■ Task statement: Set down all of the entries below word for word, with the pictures left out.

■ Material shown:
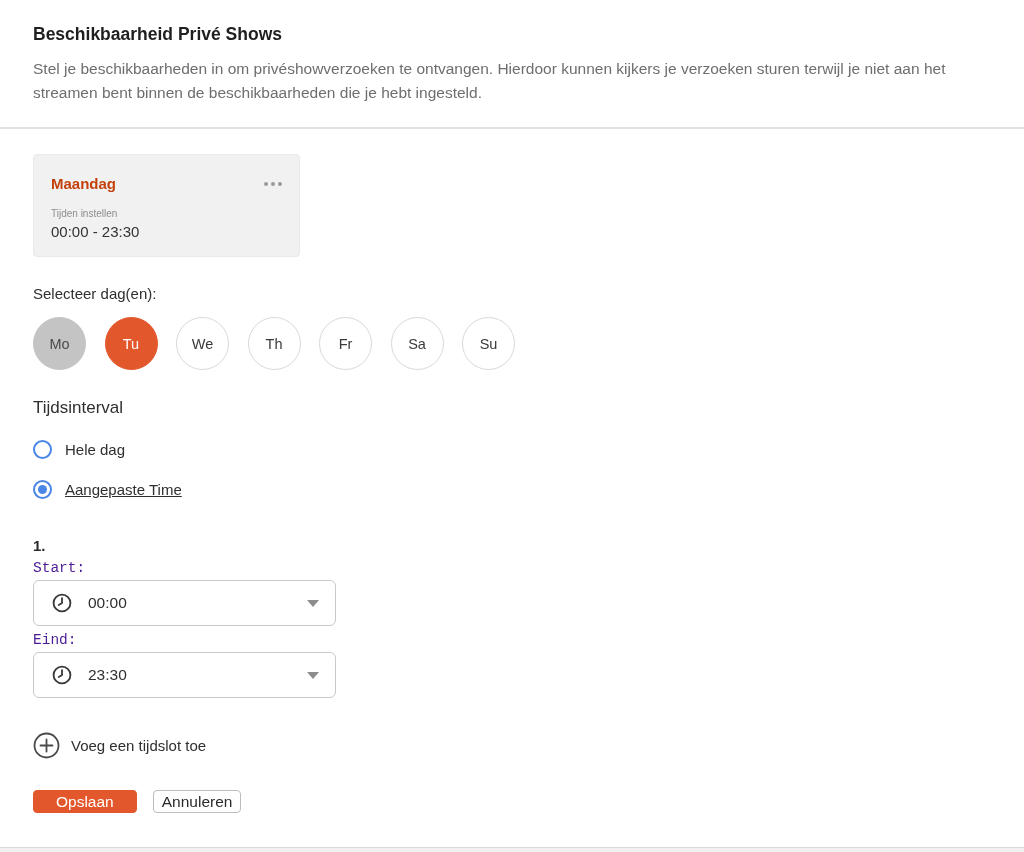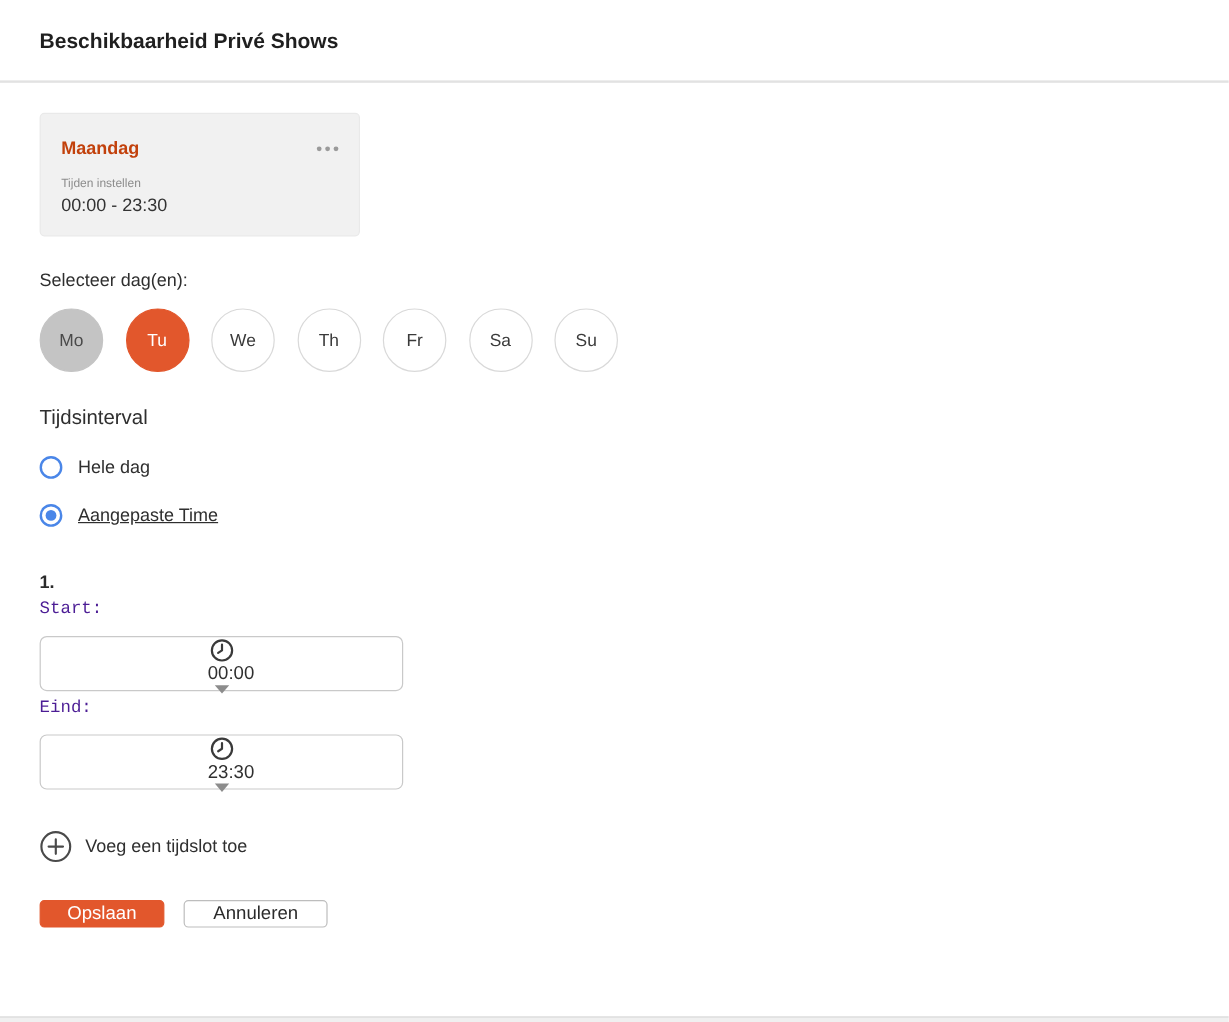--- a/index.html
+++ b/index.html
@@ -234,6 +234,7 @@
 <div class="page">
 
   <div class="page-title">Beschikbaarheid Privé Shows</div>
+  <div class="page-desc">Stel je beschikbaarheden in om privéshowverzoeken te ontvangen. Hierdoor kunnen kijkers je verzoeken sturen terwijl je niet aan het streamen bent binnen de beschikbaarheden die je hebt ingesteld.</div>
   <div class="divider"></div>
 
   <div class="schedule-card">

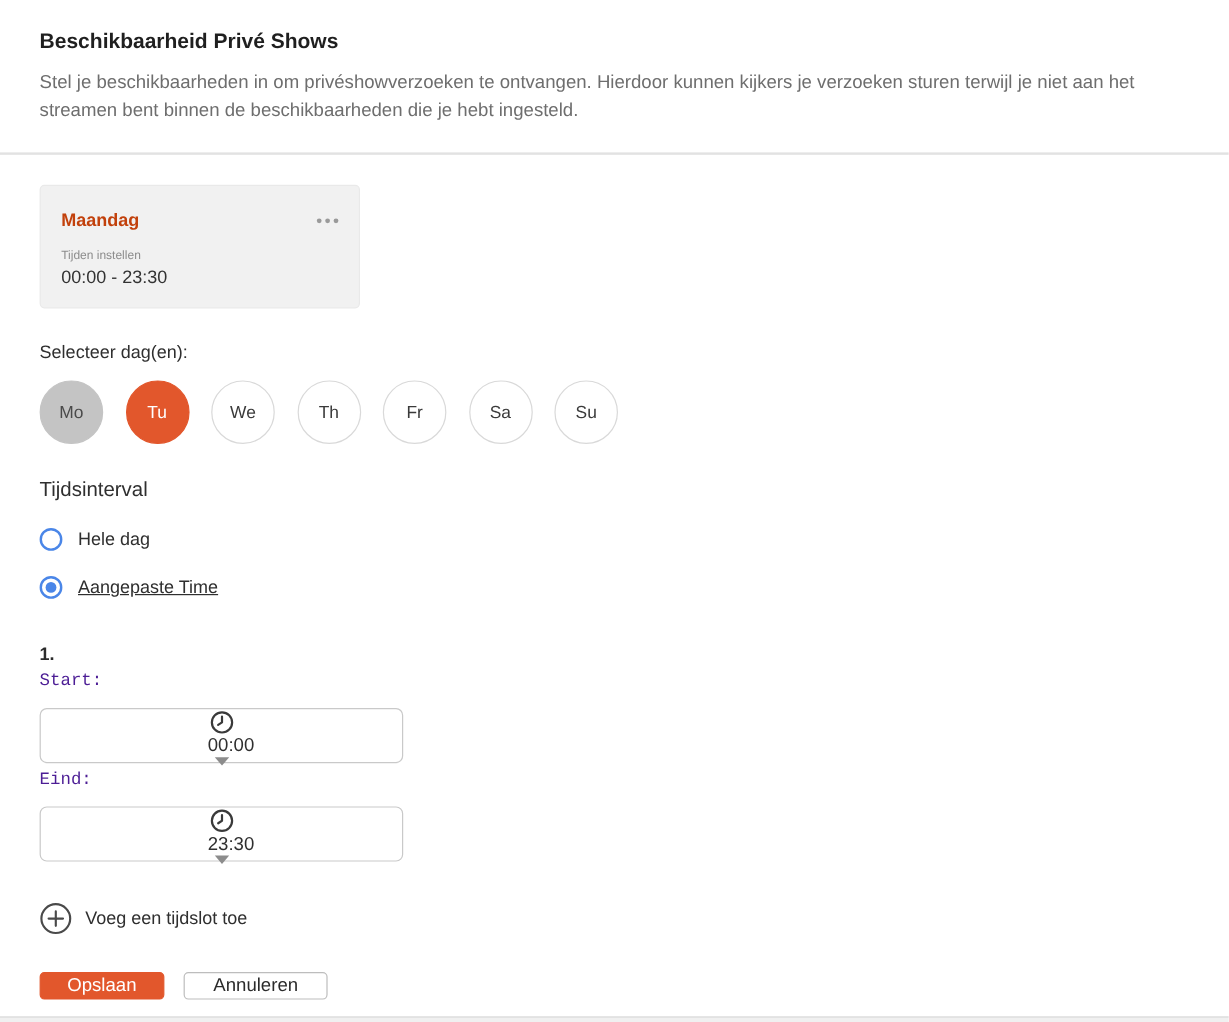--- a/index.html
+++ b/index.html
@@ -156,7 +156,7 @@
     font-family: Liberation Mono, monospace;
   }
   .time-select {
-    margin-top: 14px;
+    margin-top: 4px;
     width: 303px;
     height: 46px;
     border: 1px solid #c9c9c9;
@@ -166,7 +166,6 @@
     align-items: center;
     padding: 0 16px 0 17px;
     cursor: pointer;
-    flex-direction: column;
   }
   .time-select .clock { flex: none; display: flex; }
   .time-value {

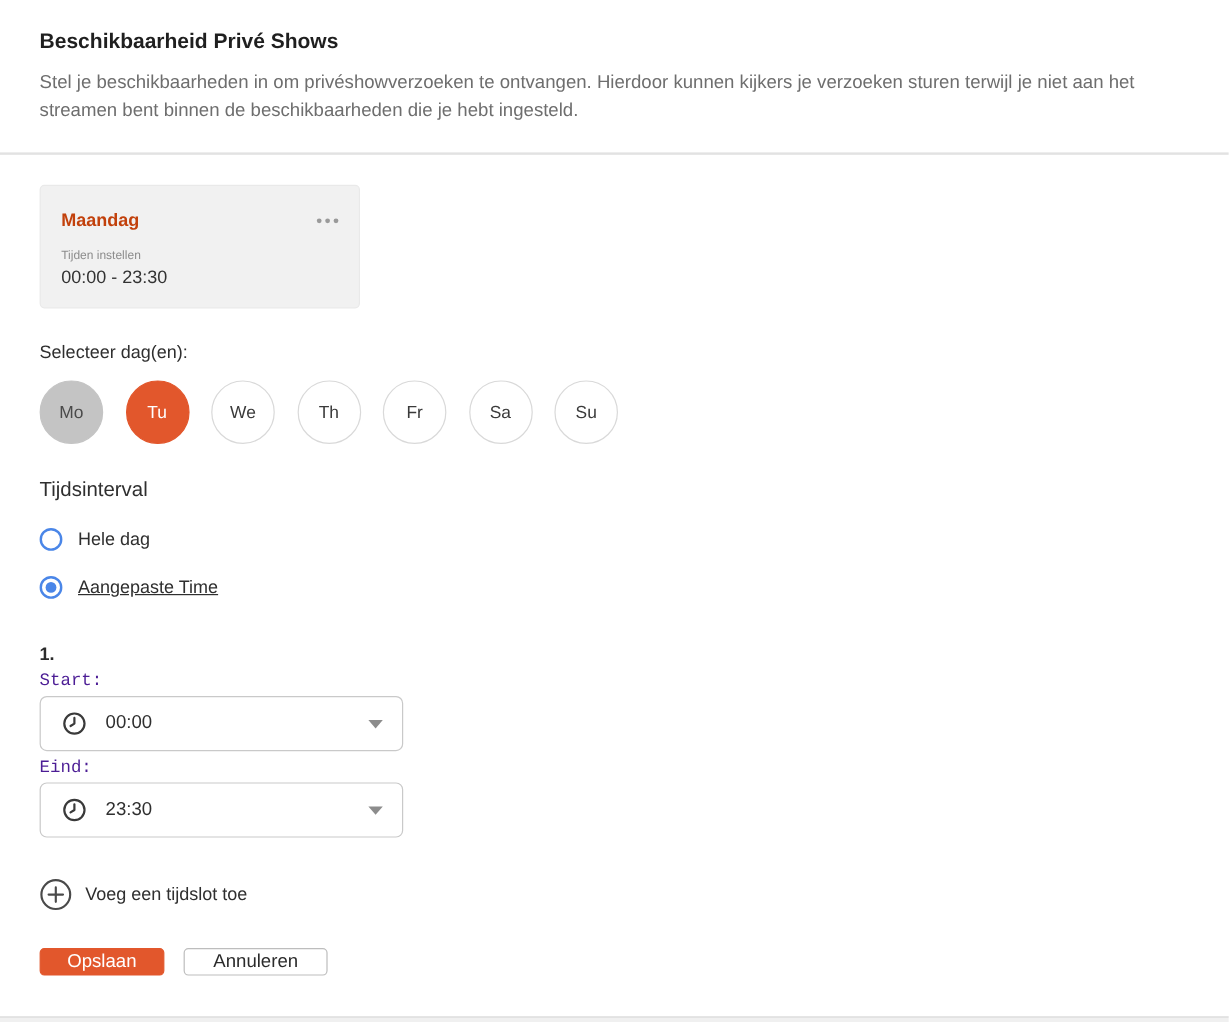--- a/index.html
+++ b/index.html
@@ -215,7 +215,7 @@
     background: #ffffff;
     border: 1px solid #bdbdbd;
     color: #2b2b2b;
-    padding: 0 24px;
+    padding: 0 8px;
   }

■ Output for this task:
--- a/index.html
+++ b/index.html
@@ -234,6 +234,7 @@
 <div class="page">
 
   <div class="page-title">Beschikbaarheid Privé Shows</div>
+  <div class="page-desc">Stel je beschikbaarheden in om privéshowverzoeken te ontvangen. Hierdoor kunnen kijkers je verzoeken sturen terwijl je niet aan het streamen bent binnen de beschikbaarheden die je hebt ingesteld.</div>
   <div class="divider"></div>
 
   <div class="schedule-card">

--- a/index.html
+++ b/index.html
@@ -156,7 +156,7 @@
     font-family: Liberation Mono, monospace;
   }
   .time-select {
-    margin-top: 14px;
+    margin-top: 4px;
     width: 303px;
     height: 46px;
     border: 1px solid #c9c9c9;
@@ -166,7 +166,6 @@
     align-items: center;
     padding: 0 16px 0 17px;
     cursor: pointer;
-    flex-direction: column;
   }
   .time-select .clock { flex: none; display: flex; }
   .time-value {

--- a/index.html
+++ b/index.html
@@ -215,7 +215,7 @@
     background: #ffffff;
     border: 1px solid #bdbdbd;
     color: #2b2b2b;
-    padding: 0 24px;
+    padding: 0 8px;
   }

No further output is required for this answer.